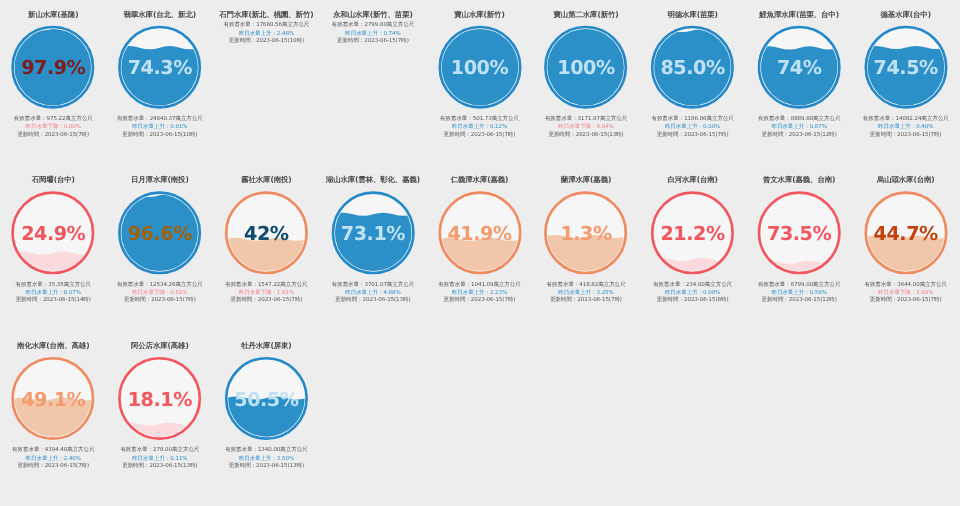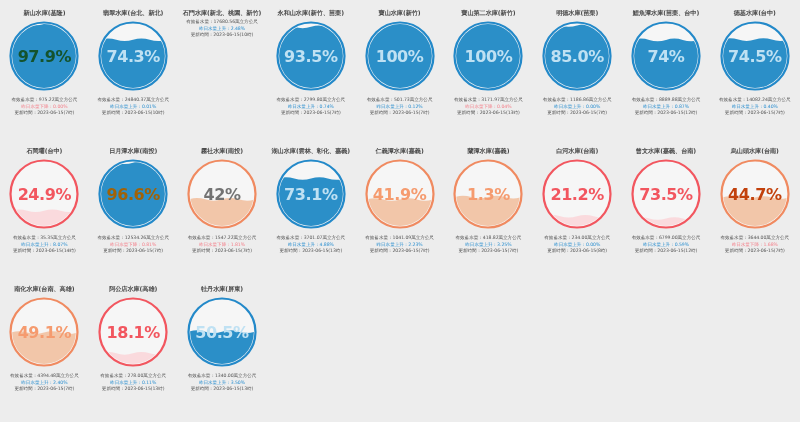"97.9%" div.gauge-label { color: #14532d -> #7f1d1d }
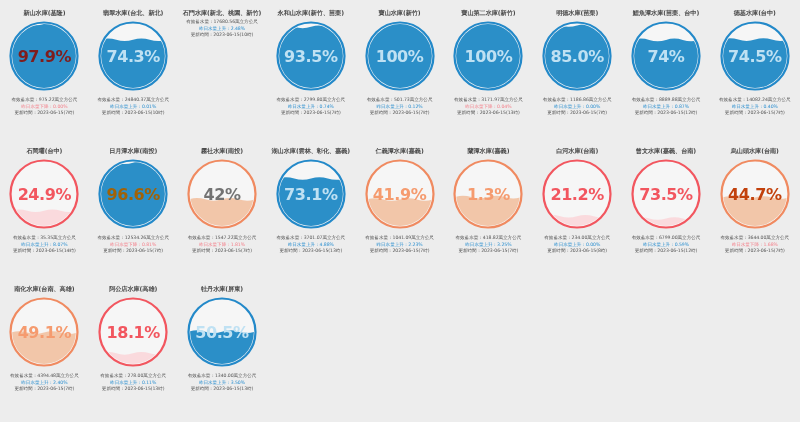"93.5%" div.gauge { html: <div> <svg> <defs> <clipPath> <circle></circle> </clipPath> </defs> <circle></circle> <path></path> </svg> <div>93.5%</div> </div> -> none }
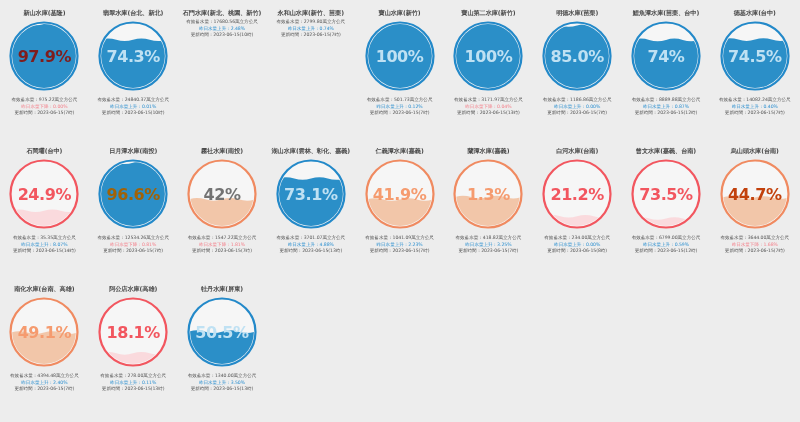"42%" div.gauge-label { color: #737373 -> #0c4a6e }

* * *

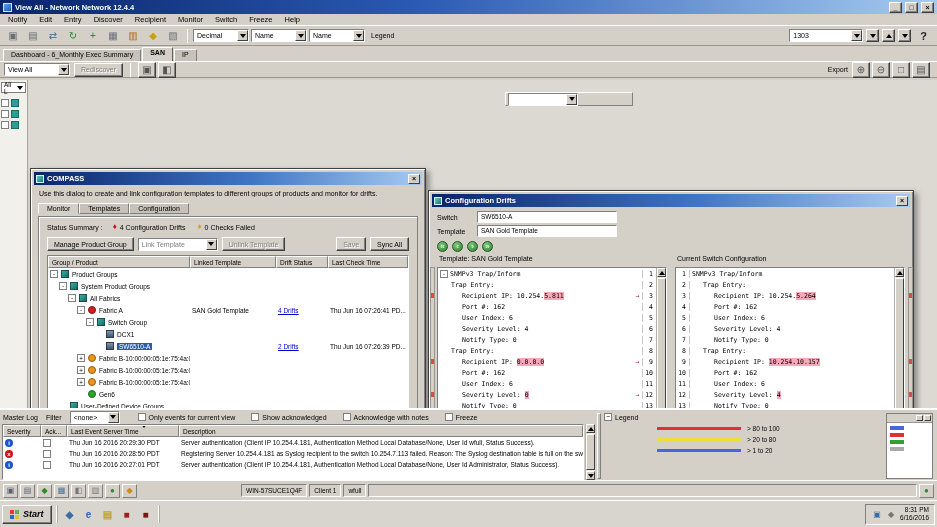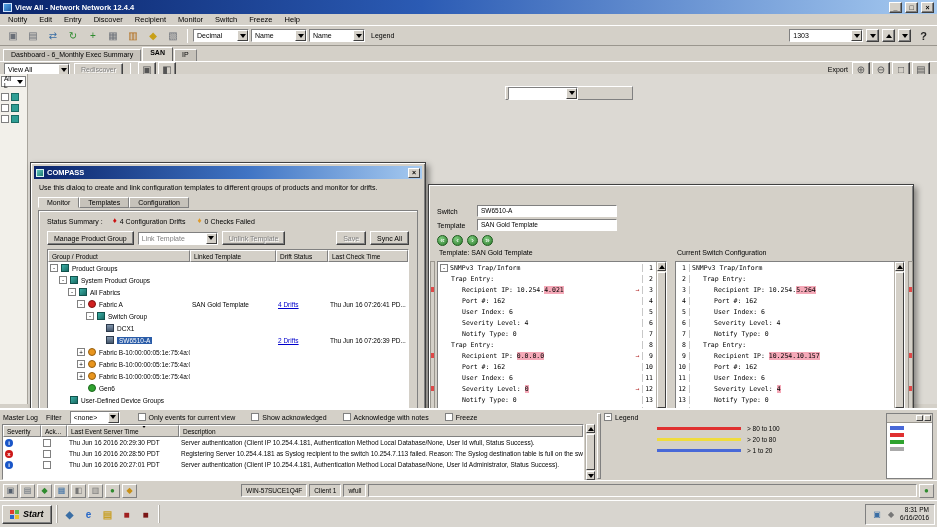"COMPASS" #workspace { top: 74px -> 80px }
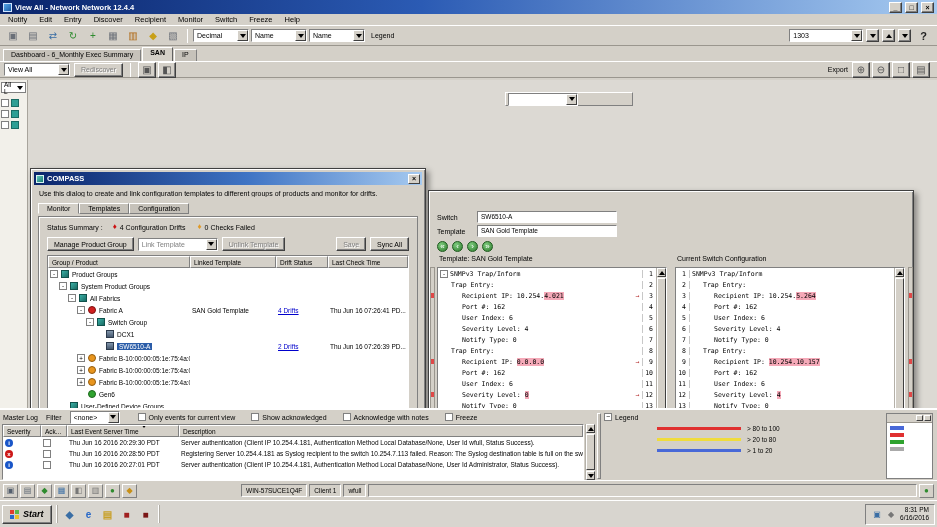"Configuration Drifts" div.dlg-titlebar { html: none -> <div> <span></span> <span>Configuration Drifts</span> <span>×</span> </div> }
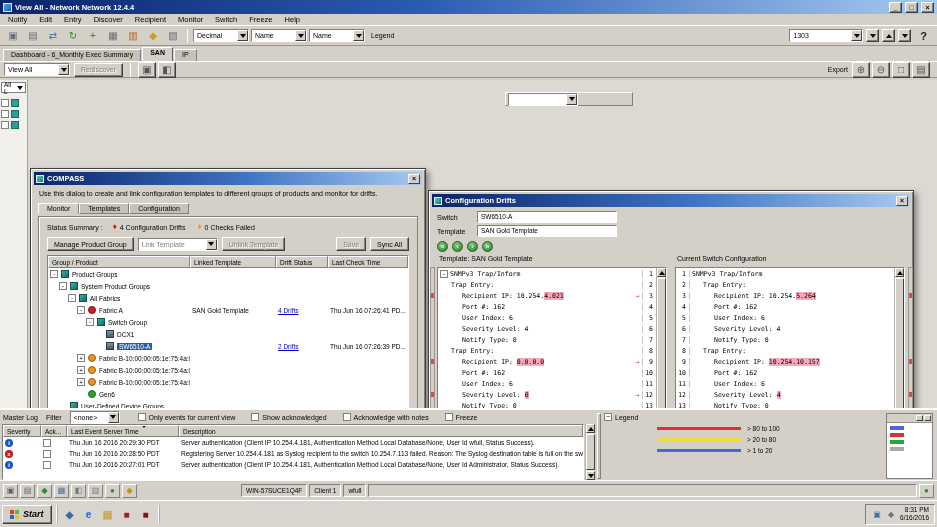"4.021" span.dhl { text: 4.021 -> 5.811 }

* [PROBLEM]:
Would you copy out, exactly and with no pictures, only the lines above from the one that contains "html: none ->" through the one that contains "text: 4.021 ->"?

* [OUTPUT FOR THIS EXERCISE]:
"Configuration Drifts" div.dlg-titlebar { html: none -> <div> <span></span> <span>Configuration Drifts</span> <span>×</span> </div> }
"4.021" span.dhl { text: 4.021 -> 5.811 }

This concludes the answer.